(Collected data entries)
• • • • • • •
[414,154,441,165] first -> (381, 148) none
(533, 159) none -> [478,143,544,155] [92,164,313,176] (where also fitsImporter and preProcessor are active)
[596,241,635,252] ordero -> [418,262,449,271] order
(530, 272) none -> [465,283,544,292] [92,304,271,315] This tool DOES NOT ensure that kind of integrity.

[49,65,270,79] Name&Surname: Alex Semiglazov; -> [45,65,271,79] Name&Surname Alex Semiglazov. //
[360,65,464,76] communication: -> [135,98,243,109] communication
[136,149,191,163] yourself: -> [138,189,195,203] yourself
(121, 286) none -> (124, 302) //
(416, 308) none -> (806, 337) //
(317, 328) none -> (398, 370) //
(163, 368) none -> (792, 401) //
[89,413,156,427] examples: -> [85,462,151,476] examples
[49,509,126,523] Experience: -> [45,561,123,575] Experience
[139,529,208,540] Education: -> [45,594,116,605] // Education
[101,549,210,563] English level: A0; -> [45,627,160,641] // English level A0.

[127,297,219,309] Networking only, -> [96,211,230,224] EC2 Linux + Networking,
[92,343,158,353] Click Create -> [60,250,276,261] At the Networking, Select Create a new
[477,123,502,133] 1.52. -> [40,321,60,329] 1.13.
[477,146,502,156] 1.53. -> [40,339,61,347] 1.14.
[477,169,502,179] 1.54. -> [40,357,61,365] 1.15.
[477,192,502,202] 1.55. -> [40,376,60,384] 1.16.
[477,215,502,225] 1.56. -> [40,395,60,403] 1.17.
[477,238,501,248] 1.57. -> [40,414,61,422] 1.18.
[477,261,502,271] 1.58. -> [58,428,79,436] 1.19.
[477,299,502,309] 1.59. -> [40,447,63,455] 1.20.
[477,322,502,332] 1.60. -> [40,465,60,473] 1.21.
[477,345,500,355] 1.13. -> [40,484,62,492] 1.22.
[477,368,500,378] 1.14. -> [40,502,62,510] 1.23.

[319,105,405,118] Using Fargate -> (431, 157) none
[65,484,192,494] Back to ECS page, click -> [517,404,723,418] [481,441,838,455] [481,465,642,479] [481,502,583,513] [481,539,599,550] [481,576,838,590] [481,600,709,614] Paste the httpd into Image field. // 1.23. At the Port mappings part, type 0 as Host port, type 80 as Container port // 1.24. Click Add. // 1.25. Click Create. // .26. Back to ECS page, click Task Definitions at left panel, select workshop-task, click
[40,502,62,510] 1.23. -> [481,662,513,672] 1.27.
• • • • • • •
◆ WORK ORDER ◆
Which lines in the records above hold the string "Networking"? Copy each of them.

◆ EXPECTED ANSWER ◆
[127,297,219,309] Networking only, -> [96,211,230,224] EC2 Linux + Networking,
[92,343,158,353] Click Create -> [60,250,276,261] At the Networking, Select Create a new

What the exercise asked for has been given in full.